[The problem] Among the entries below, find each line with "goalcell" and show it.
━━━━━━
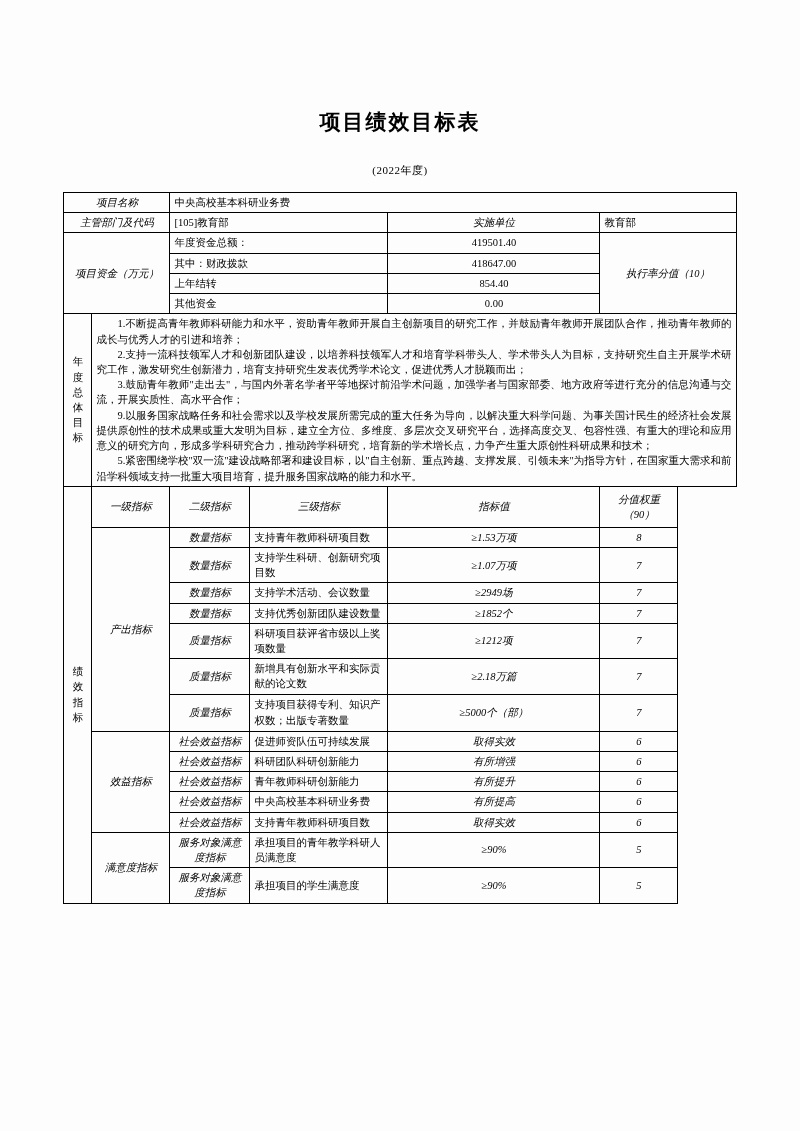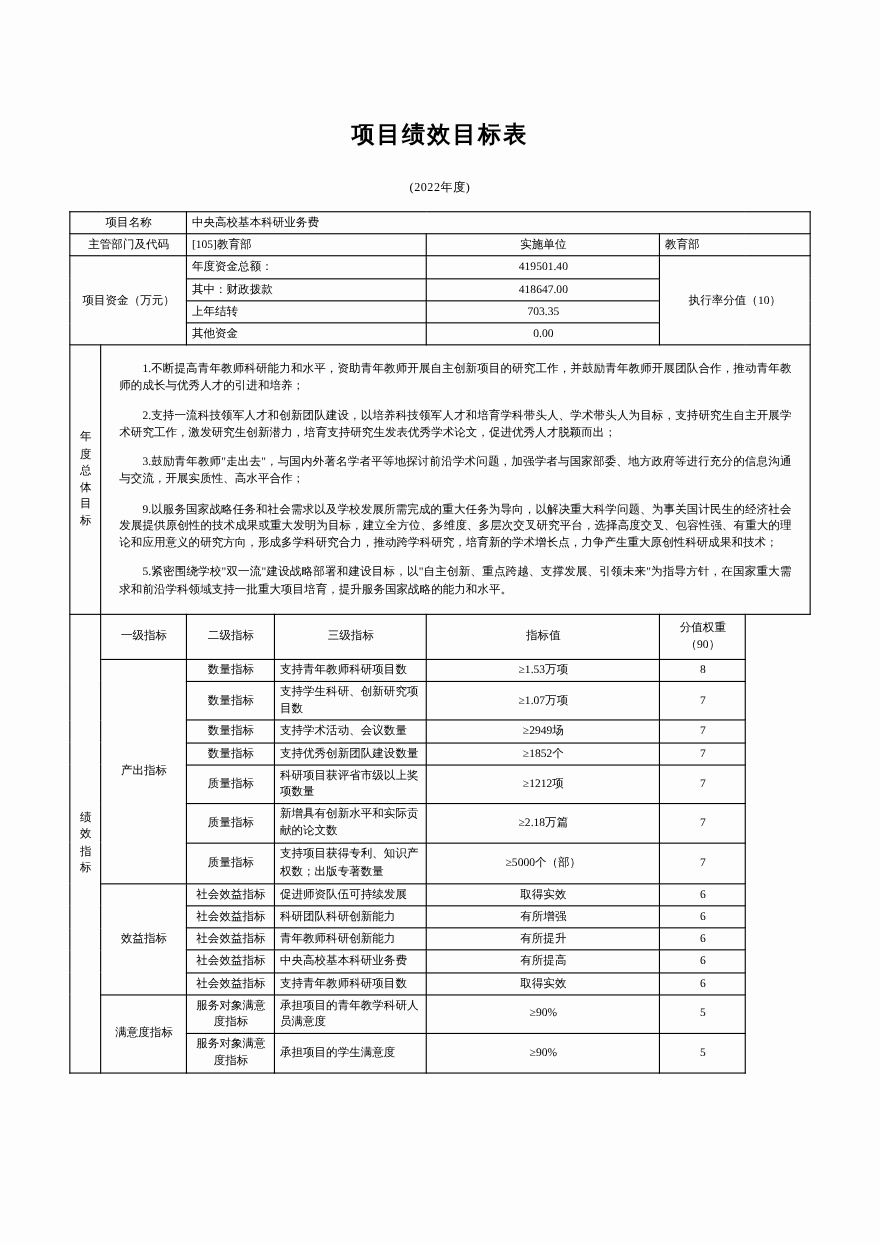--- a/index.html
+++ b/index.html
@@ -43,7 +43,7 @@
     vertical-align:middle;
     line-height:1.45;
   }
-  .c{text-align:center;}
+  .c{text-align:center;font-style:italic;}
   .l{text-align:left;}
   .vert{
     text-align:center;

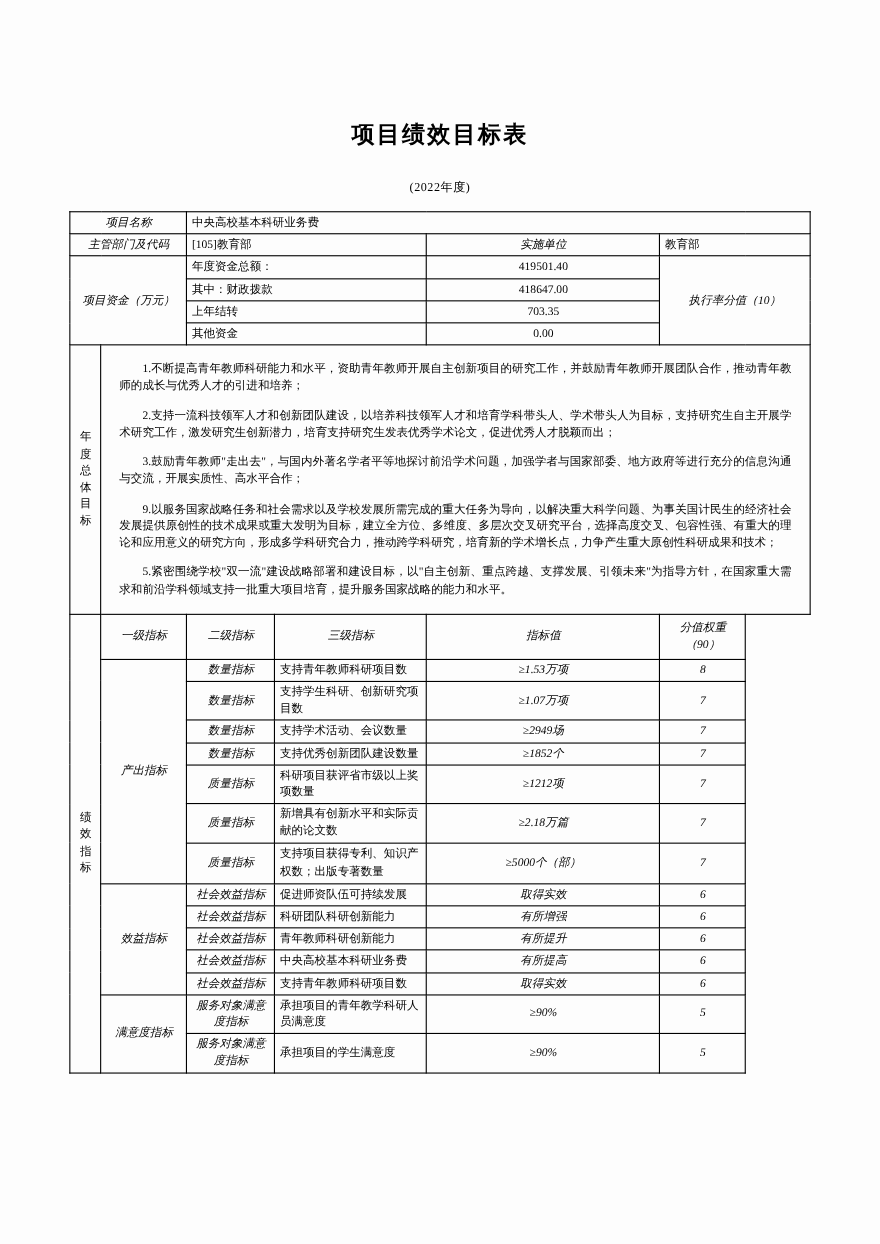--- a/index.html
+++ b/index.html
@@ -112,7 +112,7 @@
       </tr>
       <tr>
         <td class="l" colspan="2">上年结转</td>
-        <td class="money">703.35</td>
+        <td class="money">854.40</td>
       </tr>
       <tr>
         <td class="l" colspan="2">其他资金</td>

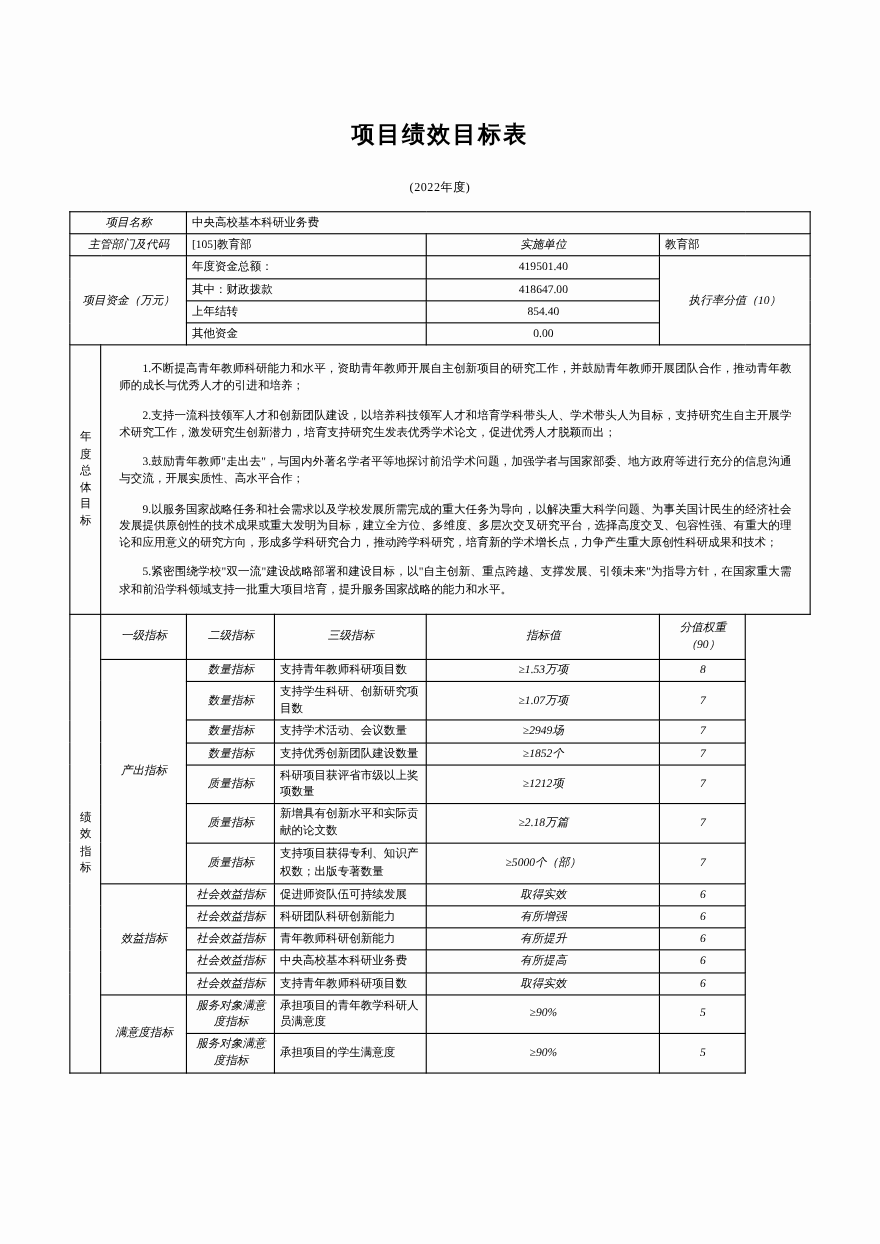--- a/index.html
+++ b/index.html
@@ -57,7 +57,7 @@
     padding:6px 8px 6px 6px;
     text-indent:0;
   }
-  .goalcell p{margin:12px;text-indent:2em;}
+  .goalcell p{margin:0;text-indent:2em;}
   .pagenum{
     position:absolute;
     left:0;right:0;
━━━━━━
[Expected output]
-  .goalcell p{margin:12px;text-indent:2em;}
+  .goalcell p{margin:0;text-indent:2em;}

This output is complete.